-- AVAILABLE DATA --
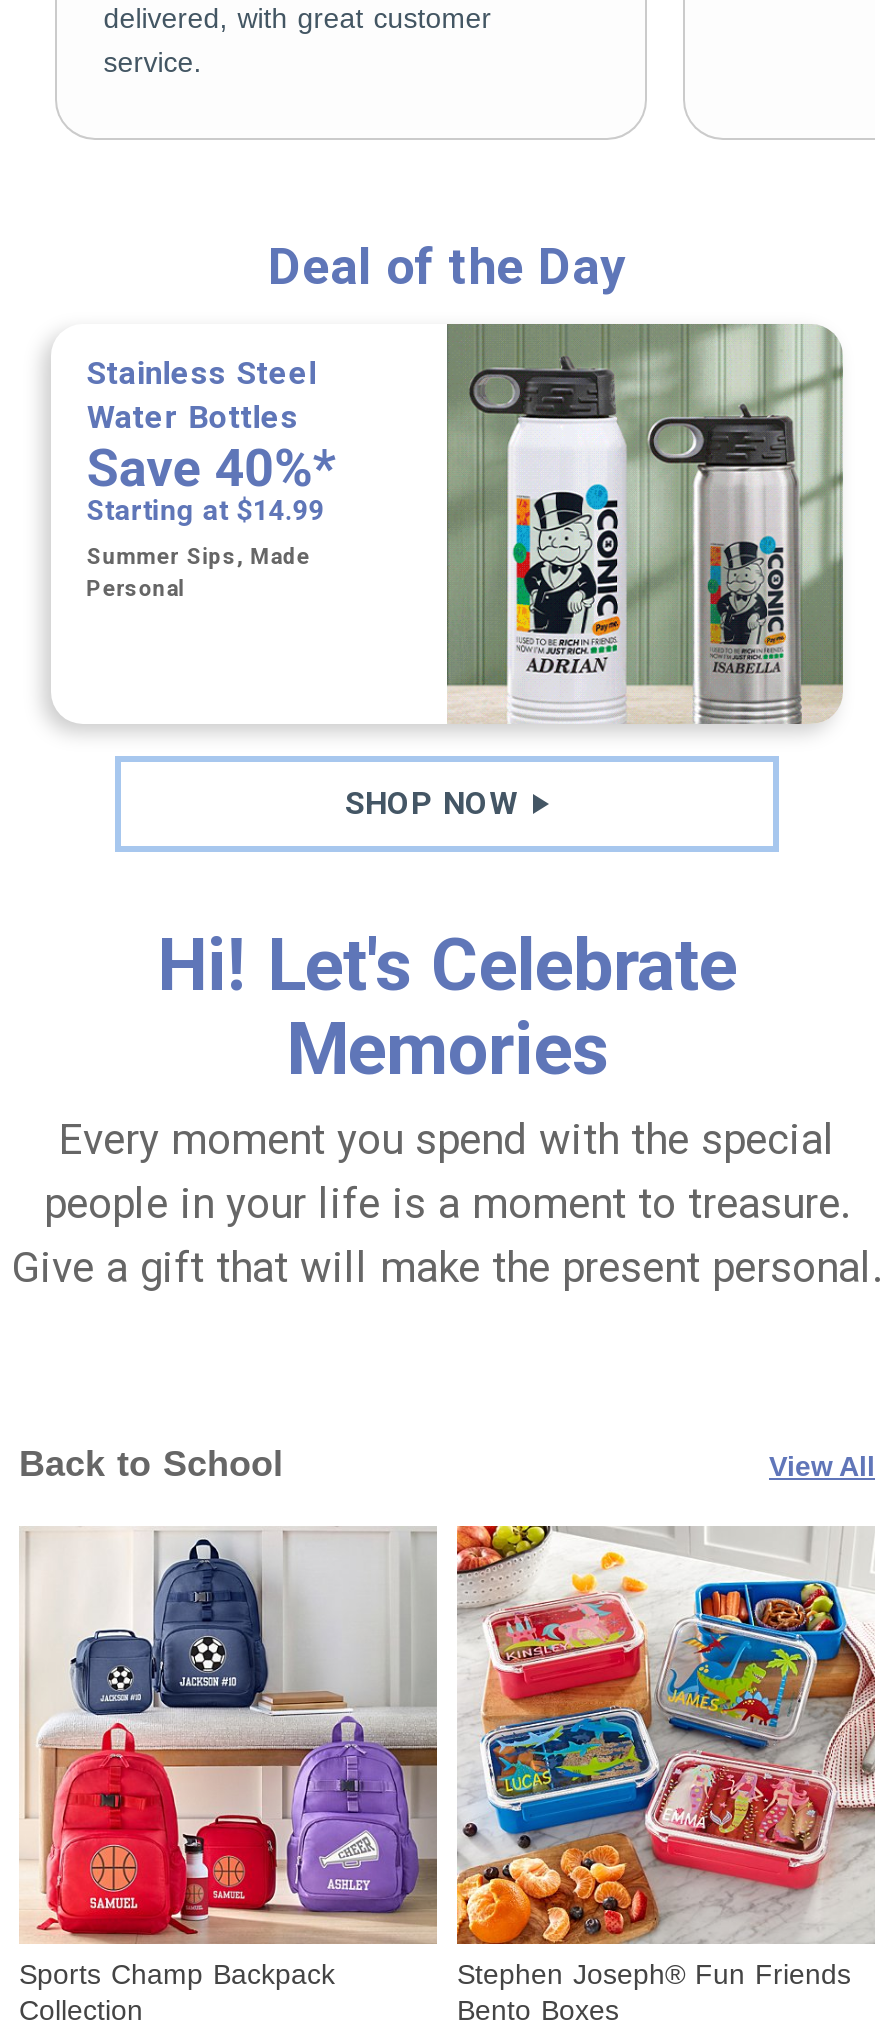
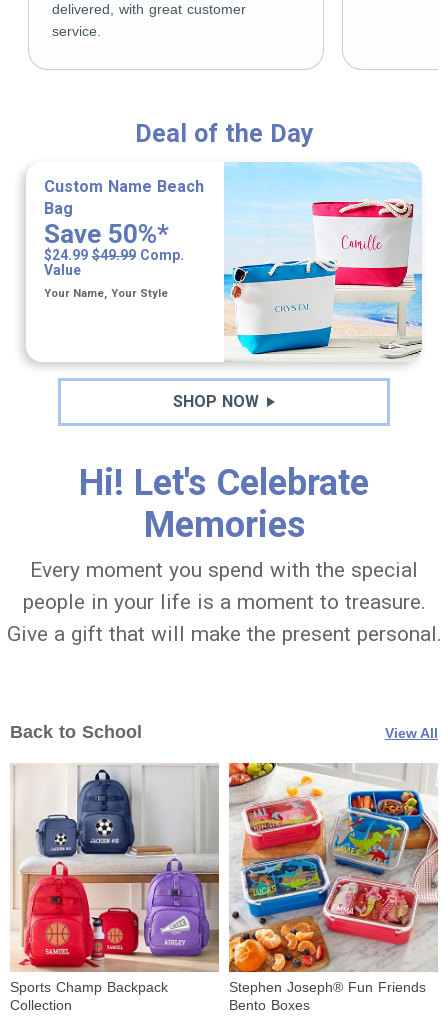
- [image]
+ [image]

- Stainless Steel
- Water Bottles
- Save 40%*
- Starting at $14.99
+ Custom Name Beach
+ Bag
+ Save 50%*
+ $24.99 $49.99 Comp.
+ Value

- Summer Sips, Made
- Personal
+ Your Name, Your Style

-- AIM OF THE EXERCISE --
Pull every line containing "Name" out of the data above.

-- ANSWER TO THE PROBLEM --
+ Custom Name Beach
+ Your Name, Your Style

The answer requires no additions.